Марья некоторое время смотрела на дверь, потом призналась:
– Чудной какой-то. Большой такой, сильный, а его почему-то жалко. Как ребенок…
Егор поднял на нее помутневшие глаза, долго, непонятно смотрел. Потом сказал:
– Тебе всех жалко… – и отвернулся.
Вечером, когда пригнали коров, Марья вошла в избу с подойником, сообщила:
– Напился Федор-то… Поют с Яшкой песни. Хавронью выгнали из избы, – помолчала и добавила задумчиво: – Что-то у него есть на душе – грустный давеча сидел. Хороший он человек.

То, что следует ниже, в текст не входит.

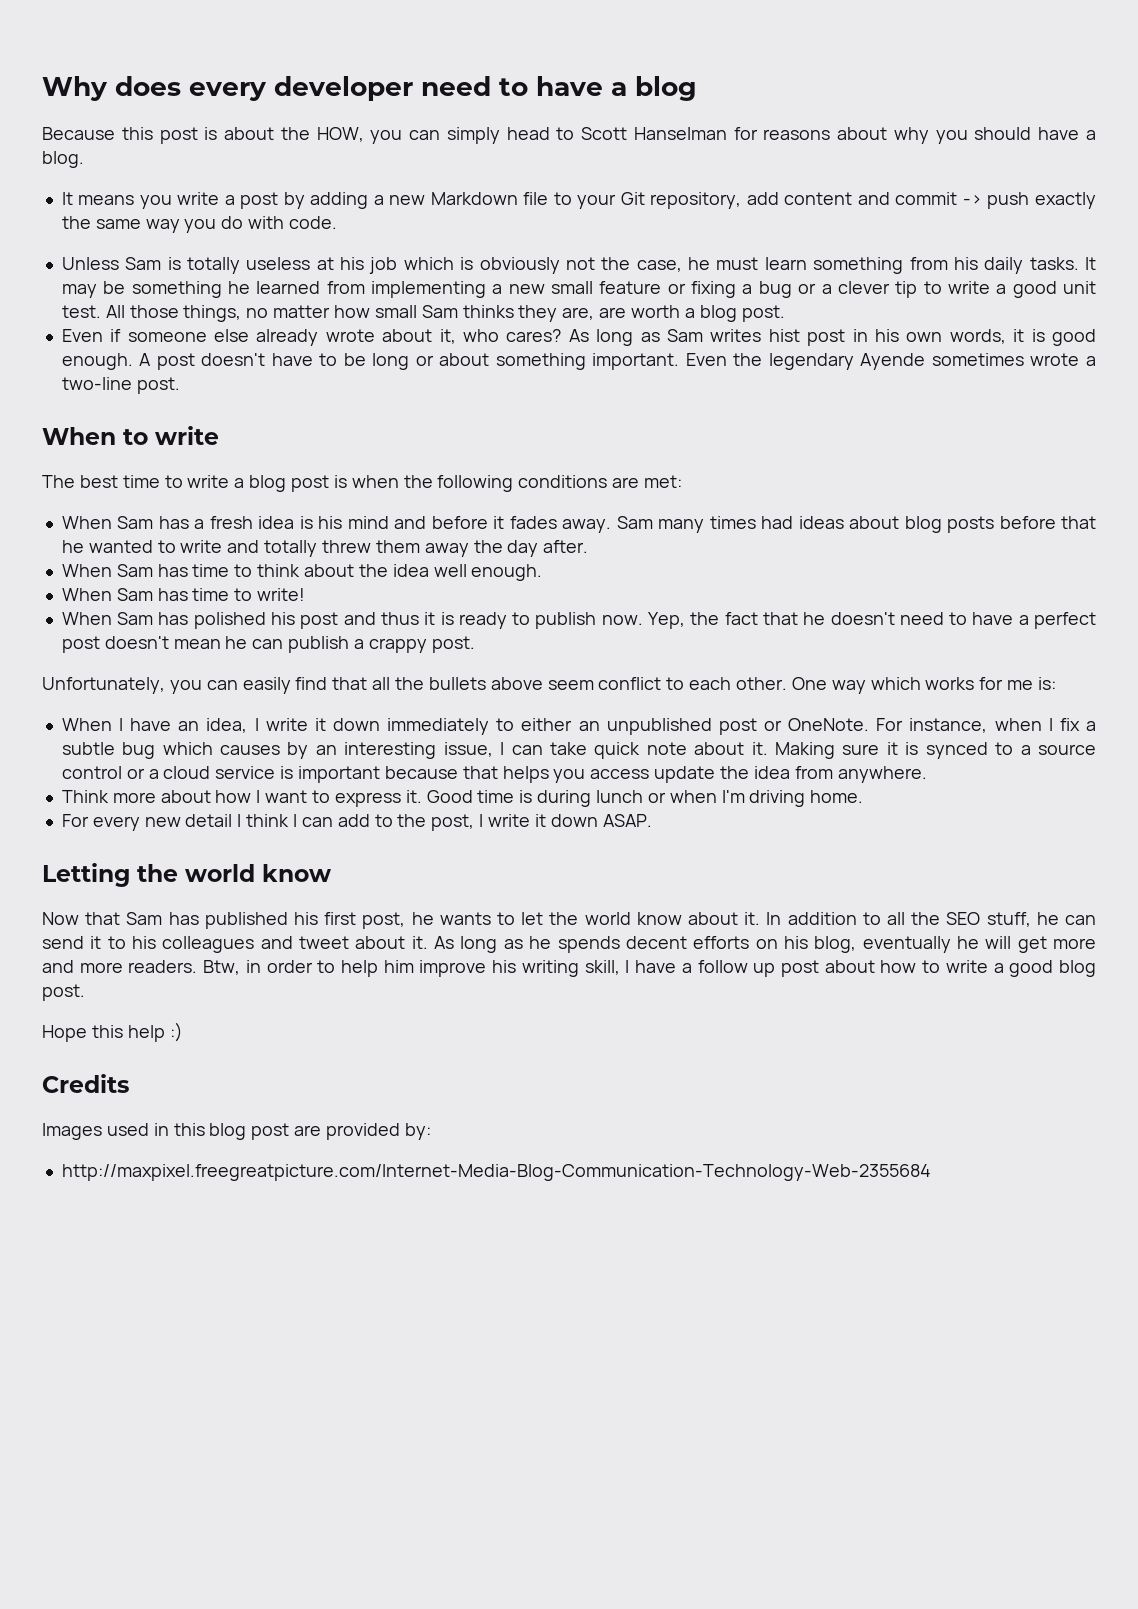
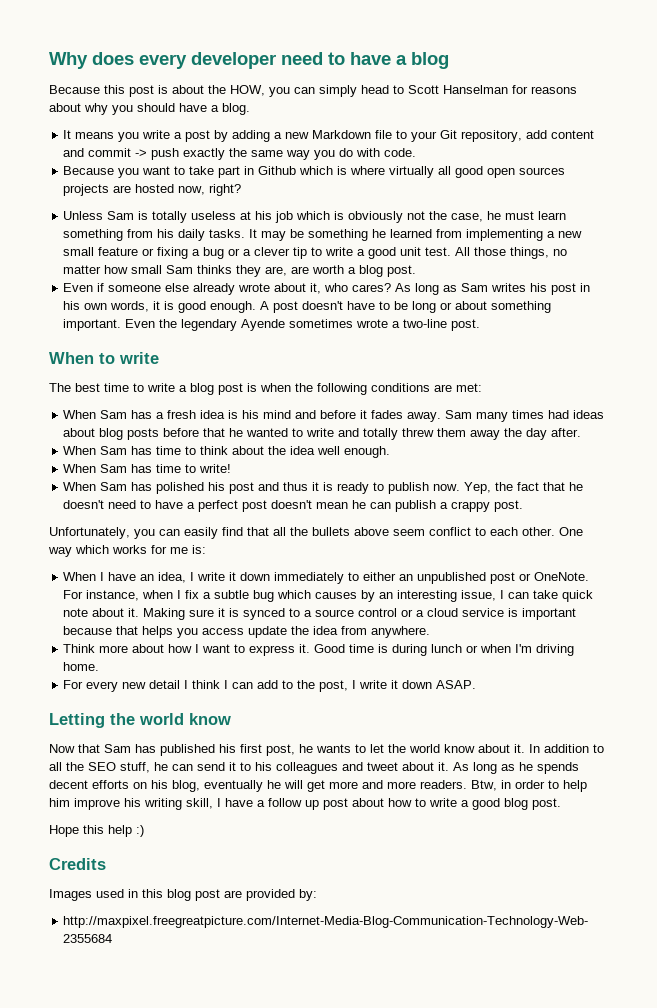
(337, 222) none -> [63,166,566,178] [63,184,242,196] // Because you want to take part in Github which is where virtually all good open sources projects are hosted now, right?
[768,329,800,342] hist -> [530,283,548,292] his

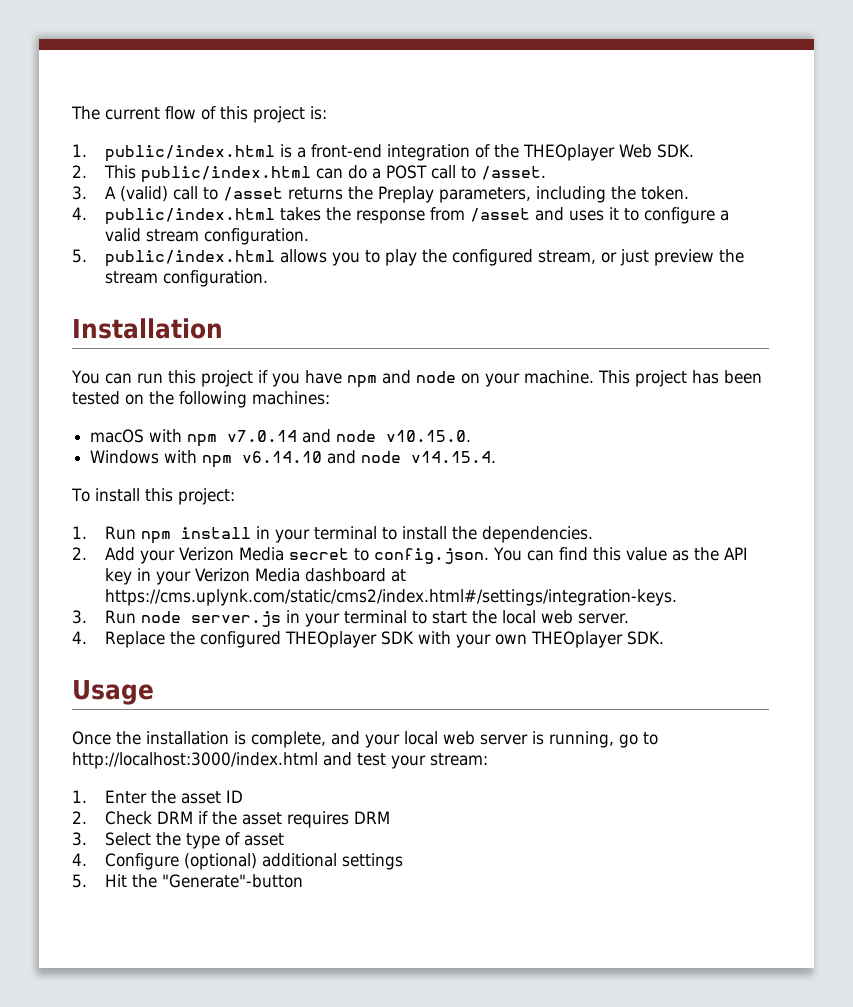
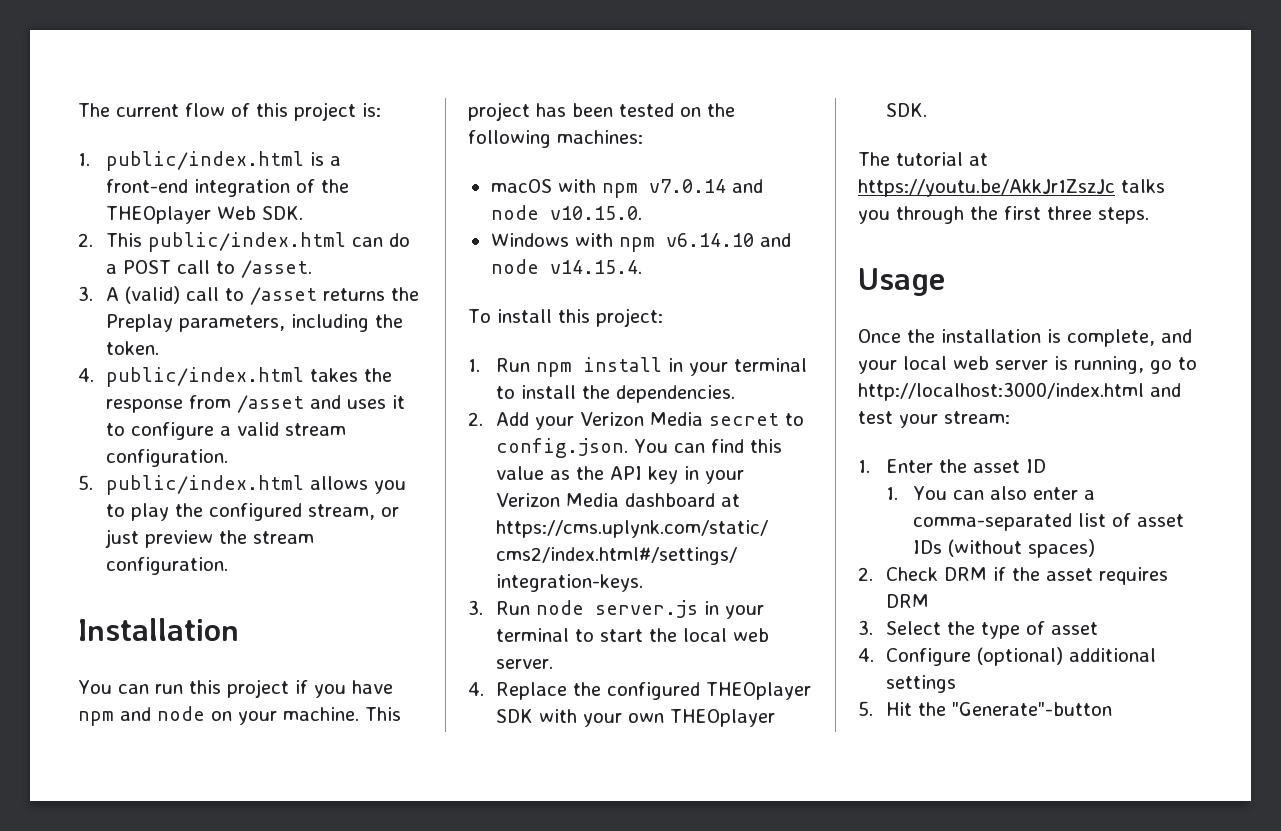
(664, 638) none -> [858,152,988,166] [858,179,1165,197] [858,206,1149,224] // The tutorial at https://youtu.be/AkkJr1ZszJc talks you through the first three steps.
(243, 796) none -> [885,486,1096,500] [913,513,1185,531] [913,539,1096,558] // 1. You can also enter a comma-separated list of asset IDs (without spaces)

Егор молчал. Он тоже пил один и сейчас вспомнил некстати поляну у Михеевой избушки, Закревского.
Марья процедила молоко, вытерла со стола.
– Ужинать собирать?
Егор встал – он сидел на кровати, – пошел к порогу разуваться.
Марья проводила его глазами.
– Что ты, Егор? – Подошла, хотела сесть рядом.
Егор стащил сапог и босой ногой, не говоря ни слова, толкнул ее в живот. Она отлетела к столу и упала на лавку. Схватилась руками за живот, заплакала.
– За что же ты меня так?… Всю жизнь теперь будешь?… Господи…
Второй сапог снимался трудно. Егор перегнулся, лицо налилось кровью, верхняя губа хищно приподнялась – открылись крупные белые зубы.
В избе было сумрачно и тепло. Настоявшийся запах смолья от новых стен отдавал вином.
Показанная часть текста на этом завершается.